Investing in an IRA
Tax shelters are financial arrangements made to decrease an investor’s taxable income, and by so doing, his or her tax liability. Tax shelters are legal and accepted by the government.
Tax shelters can range from investments, activities and investment accounts that command a favorable treatment of tax or lower taxable income all together. Examples of investment accounts with tax shelters are IRA (Individual retirement accounts), 401K.
Defer Tax with IRA
In this post, I would be analyzing the types of IRA’S, comparing the major ones and looking at some of the restrictions; I hope you enjoy. Traditional IRA’S have been around since the ERISA Employee retirement income security act of 1974. IRA can be likened to a pension, because it is meant for retirement savings. Aside the ROTH IRA, IRA’s are tax free at the point of depositing into your IRA account, but eventual withdrawal from an IRA is taxed as income; including the capital gains. The main point of it is that at retirement, overall income is likely to be lower, and this keeps you in a lower tax bracket; you thereby end up paying lower tax on the IRA.
Types of IRA
There are several types of IRA’S, and they include the traditional IRA, the ROTH, SIMPLE IRAs, SEP IRAs. In traditional IRA, you get your tax break at the time of depositing fund into your IRA account. Money withdrawn from your income for the purpose of IRA can be deducted from your taxable income in order to lower your taxable income, and ultimately your tax liability.
As for ROTH IRA’s, funds are taxed at the time of depositing into your IRA account, but at withdrawal, investment earnings are tax free. Named after Senator William V. Roth, Jr., the Roth IRA was introduced as part of the Taxpayer Relief Act of 1997.
A SEP IRA (Simplified Employee Pension Individual Retirement Arrangement) substitutes a pension plan, it is utilized by business owners to provide retirement benefits for themselves and their employees. it allows employers contribute to traditional IRAS established in the employee’s name, instead of contributing to a pension fund in the employee’s name. Employers who can set up an SEP plan include sole proprietors, partnership, non-for-profit organizations, and corporations with one or more employees. The downside to an SEP plan for employers is that it must be set up for every employee that is eligible for the SEP IRA. How then do we determine eligibility for employees? Employees who meet the following requirement must be allowed to participate in the SEP plan if the employer chooses this plan.
- Attained the age of 21
- Earns at least $600
- Must have worked for the employer in at least three (3) of the Last five (5) years.
When lining up the traditional IRA against the ROTH IRA, we look at the tax rate. If the tax rate during the accumulation face is at the same as at withdrawal, then the traditional IRA and the ROTH yield the same amount; the reason being that the upfront tax deduction on the traditional IRA offsets the tax exemption on the roth’s earnings. If tax rates are not the same at accumulation and withdrawal, then one might end up being better than the other.

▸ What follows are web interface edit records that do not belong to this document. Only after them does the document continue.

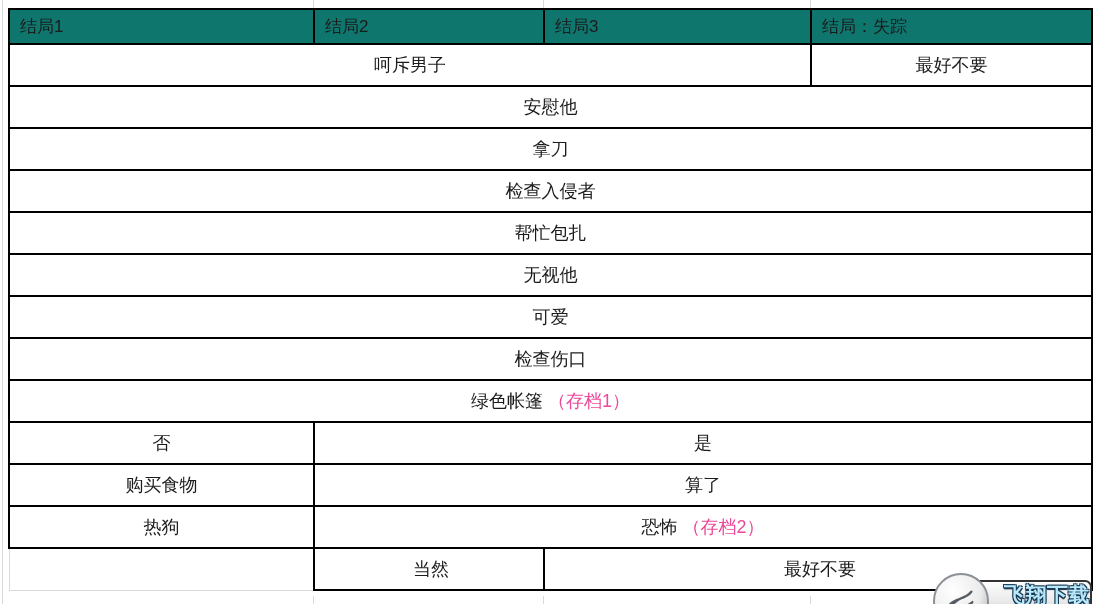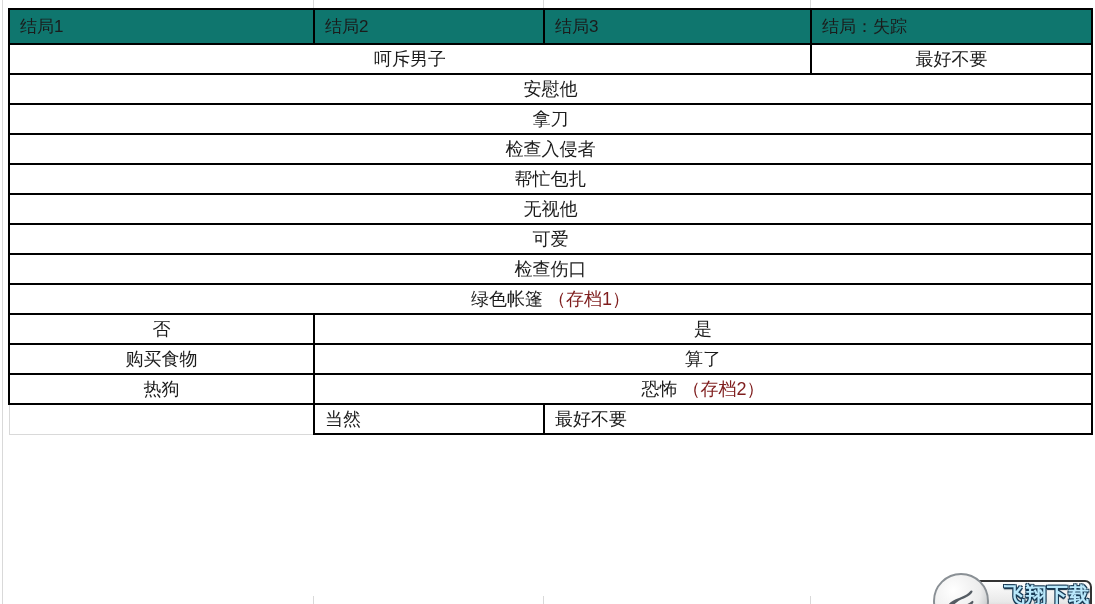"呵斥男子" .choices tbody tr { height: 30px -> 42px }
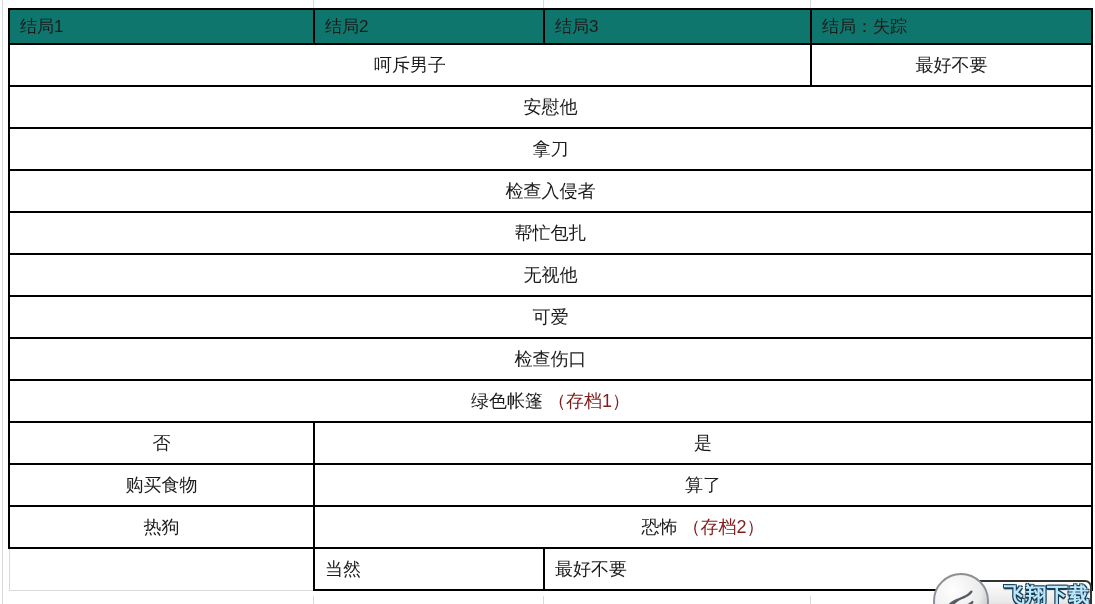"（存档1）" .save-tag { color: #7f1d1d -> #ec4899 }
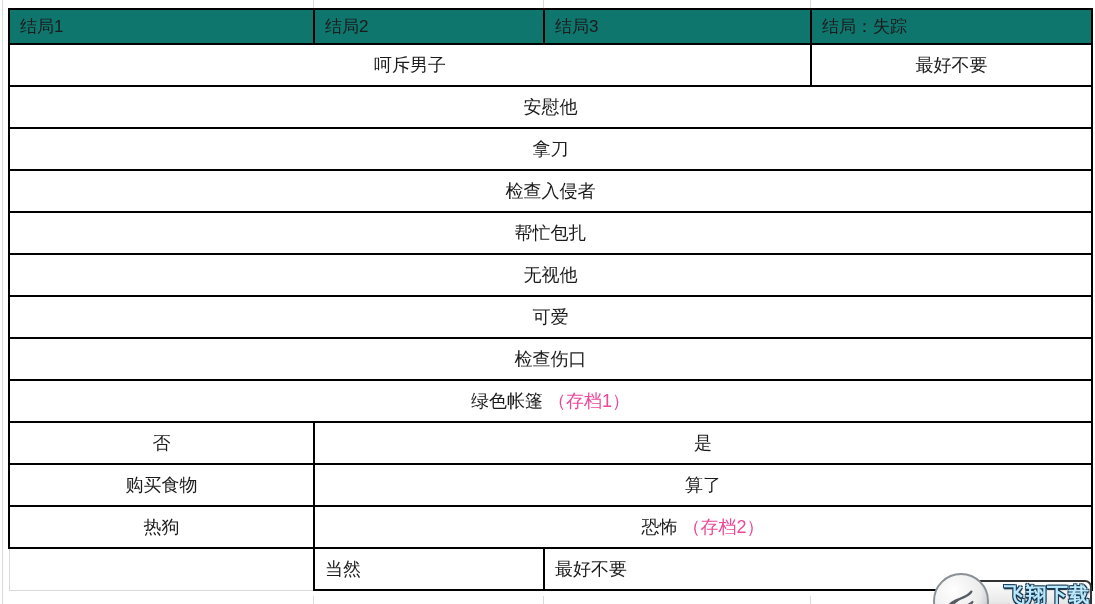"当然" .choices td.left { text-align: left -> center }
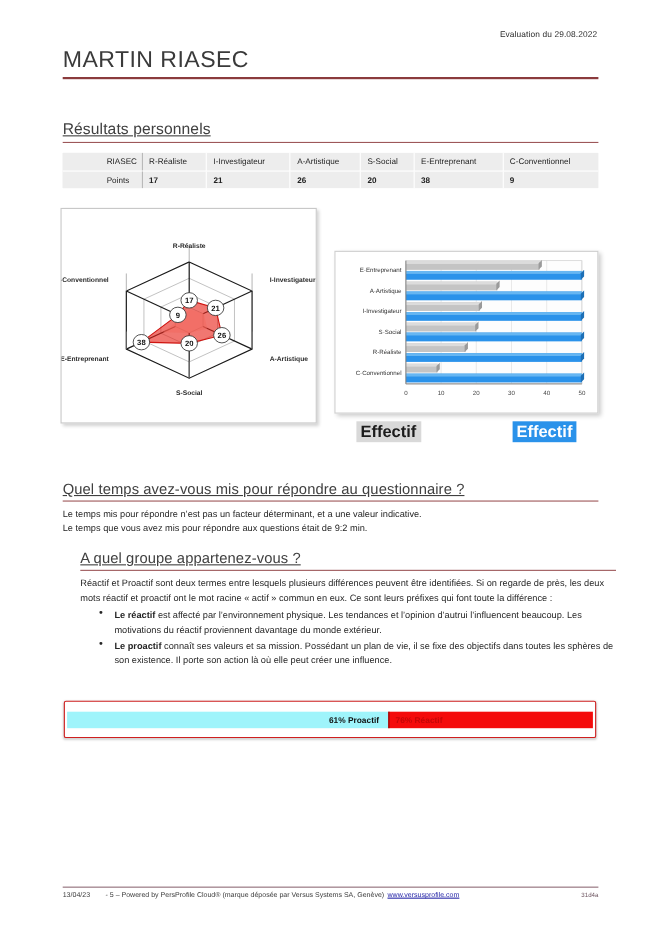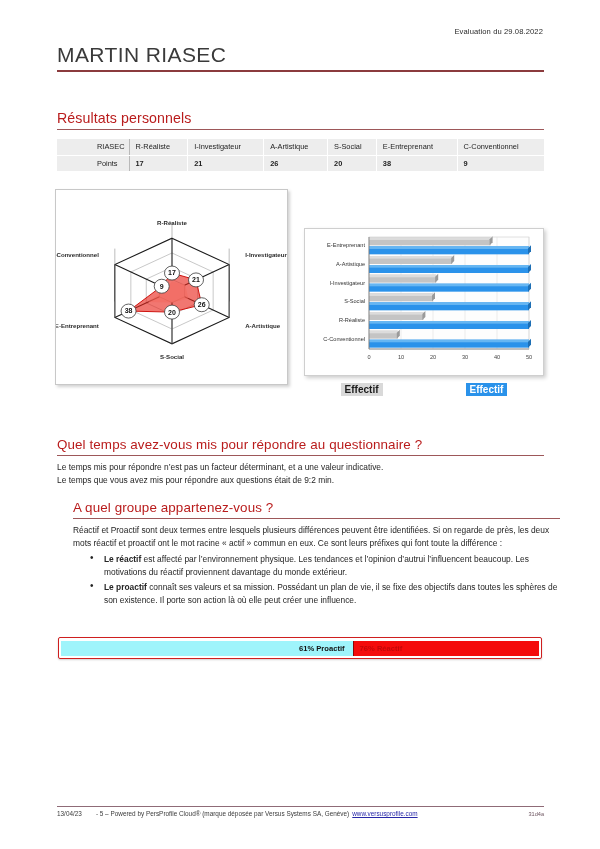"Résultats personnels" .section-h { color: #b91c1c -> #404040; text-decoration: none -> underline }
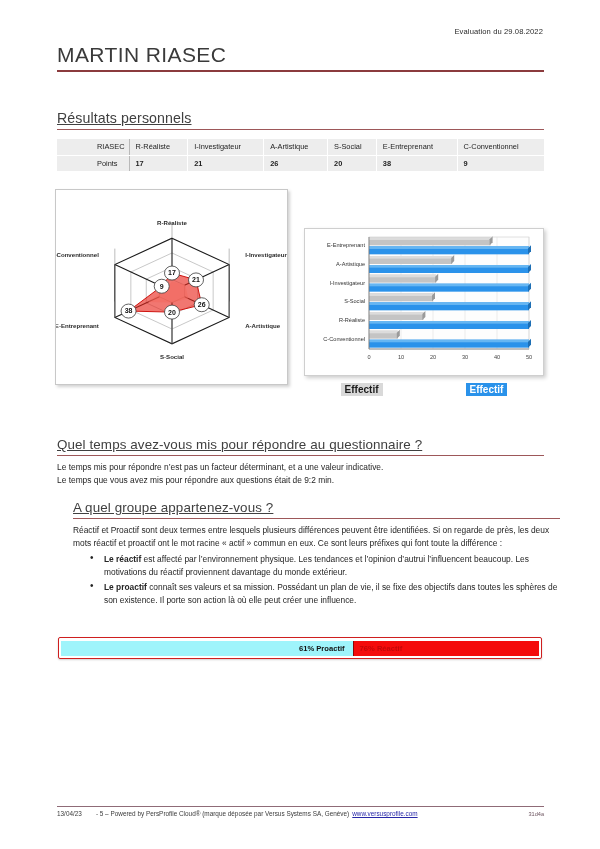"Effectif" .legend { font-size: 10px -> 15px }
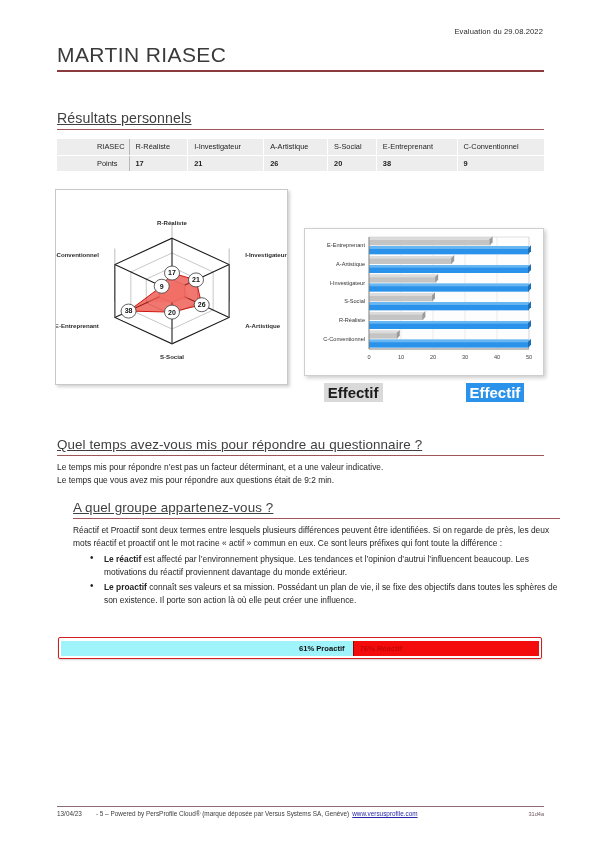"61% Proactif" .pr-wrap { height: 22px -> 34px }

If the tax rates are lower while withdrawing, then the traditional IRA would be worth more than the ROTH IRA; but if the tax rates are higher at withdrawal, then the ROTH IRA would be worth more than the traditional IRA.
An IRA is an exemplary investment tool for anyone looking to defer tax on his investment, but it is noteworthy to mention that they have restrictions which may not augur well with everyone. Some restrictions for the traditional IRA include:
How IRA can defer Tax
1) Income & Contribution Restrictions: IRA has some restrictions on income, and under some certain conditions, the restrictions may be tighter. An IRA contribution is fully deductible if your income or combined income (for joint fillings) is under a certain level, or if you do not have another retirement plan like an employer sponsored plan. For a single individual who is less than 50 years old earning a modified adjusted gross income of $61,000 and under, the maximum contribution to an IRA for 2016 is $5,500; while for an individual in the same income range but above 50, the maximum contribution becomes $6,500. For married couples less than 50 years of age, and with joint filings and earning a modified adjusted gross income of $98000 (for only one spouse) or $184,000 (if both participate) , the maximum contribution to an IRA for 2016 is $5,500, and $6500 if they are older than 50 years. The allowable contribution reduces as your income increases until it fades out completely.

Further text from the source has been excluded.